A reduced metal layer 7 of 200 ° or more is formed.

Therefore, since the reduced metal layer 7 reduces the Ni—Fe oxide film formed on the surface of the ferromagnetic thin film 5 and the reduced metal layer 7 reduces and takes in the oxide, it becomes a conductor. As well as achieving good contact, the adhesion between the ferromagnetic thin film 5 and the subsequently formed barrier metal layer 8 is improved.

Here, the reason why the reduced metal layer 7 is formed at 200 ° or more is that if it is too thin, it does not become a uniform film but becomes a lump (island shape). Although a uniform film can be obtained even at about 100 °, considering the unevenness of the ferromagnetic thin film layer 5 below, 200 ° or more is required to function as a film.

Thereafter, an electrode metal layer 9 is formed to electrically connect the barrier metal layer 8 to the outside. Barrier metal layer 8 is formed to prevent reduction metal layer 7 and electrode layer 9 from becoming an alloy.

The present invention is not limited to the above embodiment, but can be applied to various aspects.

[Brief description of the drawings]

FIG. 1 is a diagram showing a magnetic field strength characteristic of a general-purpose MRE.

FIG. 2 is a diagram showing a magnetic field strength characteristic of a Barber pole type MRE.

FIG. 3A is a barber pole type MRE of the present embodiment.
FIG. 3B is a plan view of the structure of FIG.

[Brief description of reference numerals]

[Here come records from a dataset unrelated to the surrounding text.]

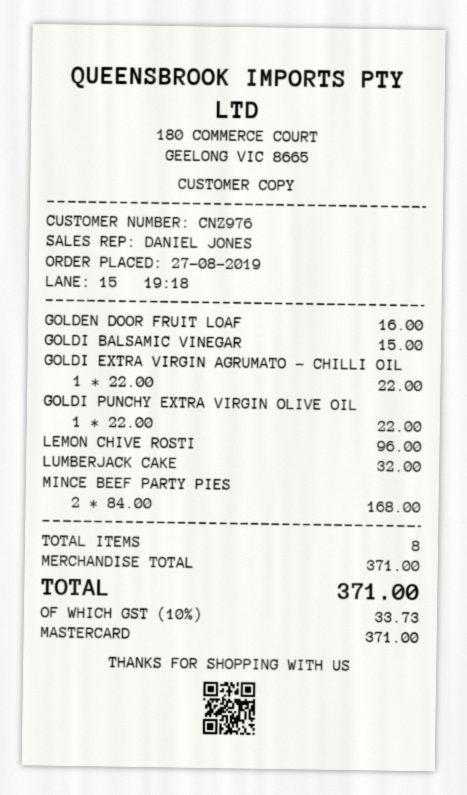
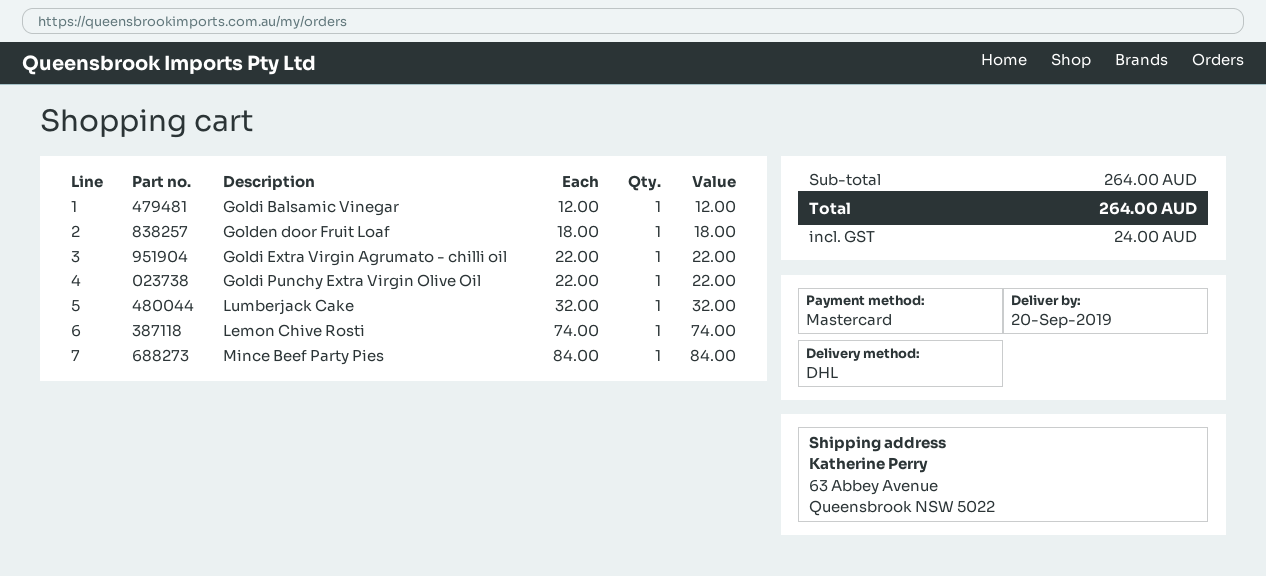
GOLDEN DOOR FRUIT LOAF: 1 x 16.00 = 16.00 -> 1 x 18.00 = 18.00
GOLDI BALSAMIC VINEGAR: 1 x 15.00 = 15.00 -> 1 x 12.00 = 12.00
LEMON CHIVE ROSTI: 1 x 96.00 = 96.00 -> 1 x 74.00 = 74.00
MINCE BEEF PARTY PIES: 2 x 84.00 = 168.00 -> 1 x 84.00 = 84.00
subtotal: 371.00 -> 264.00
tax: 33.73 -> 24.00
total: 371.00 -> 264.00

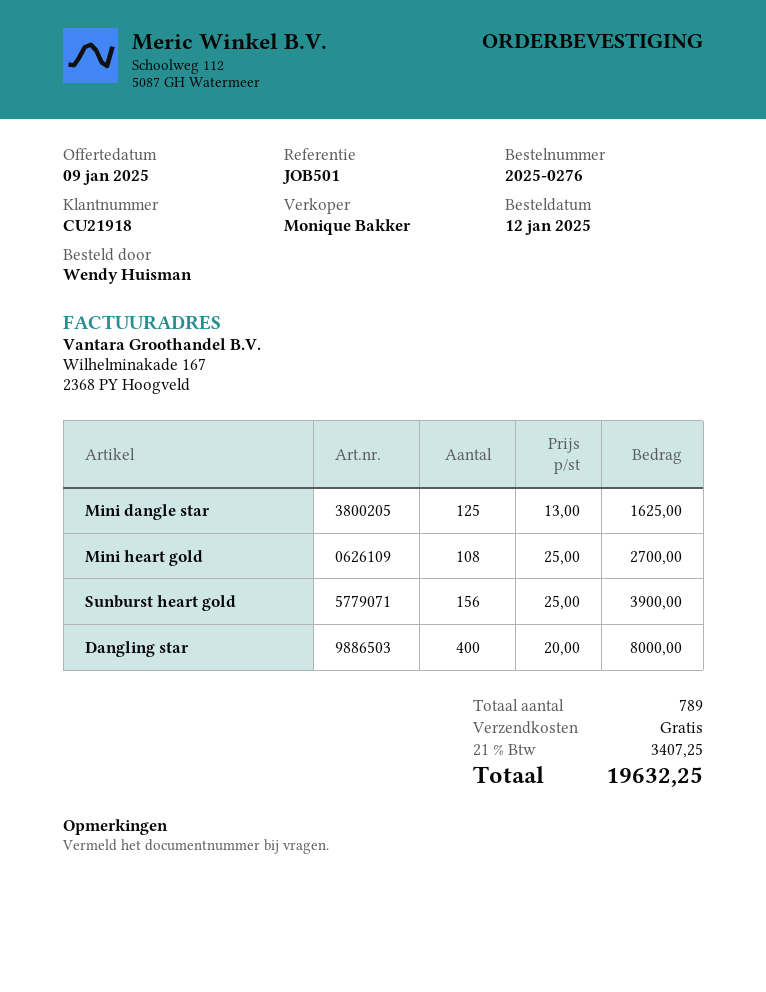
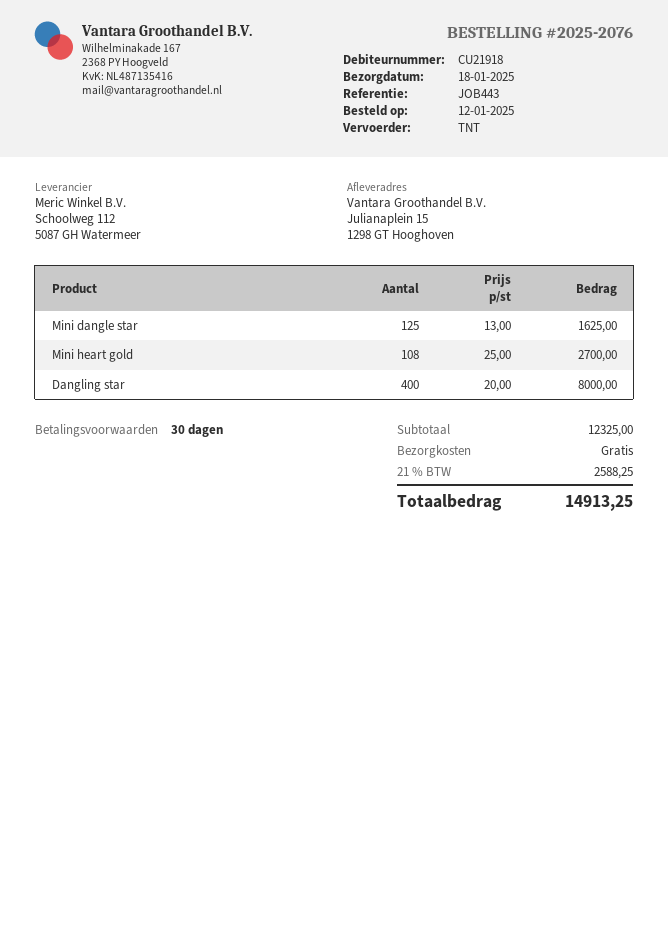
order number: 2025-0276 -> 2025-2076
reference: JOB501 -> JOB443
Sunburst heart gold: 156 x 25.00 = 3900.00 -> none
tax: 21% = 3407.25 -> 21% = 2588.25
total: 19632.25 -> 14913.25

 DESCRIPTION OF SYMBOLS 1 ... MRE, 2 ... Short circuit electrode, 3 ... Silicon substrate, 4 ... Silicon oxide film, 5 ... Ferromagnetic thin film (Ni-Fe), 6 ... Insulation separation layer, 7 ... Reduced metal layer (Ti), 8 ... Barrier Metal layer (TiW), 9 ... electrode layer (Al-Si), 10 ... contact hole

Claims (3)

[Claims] 1. A ferromagnetic thin film layer formed on a substrate, an insulating layer formed on the ferromagnetic thin film layer and having an opening region, and formed on the opening region and having a reducing action. A magnetic detection device comprising: a certain metal layer; and an electrode layer formed on the metal layer. 2. The magnetic detection device according to claim 1, wherein the metal layer has a thickness of 200 ° or more. 3. The magnetic detection device according to claim 1, further comprising an oxide of the metal layer having conductivity between the ferromagnetic thin film layer and the metal layer.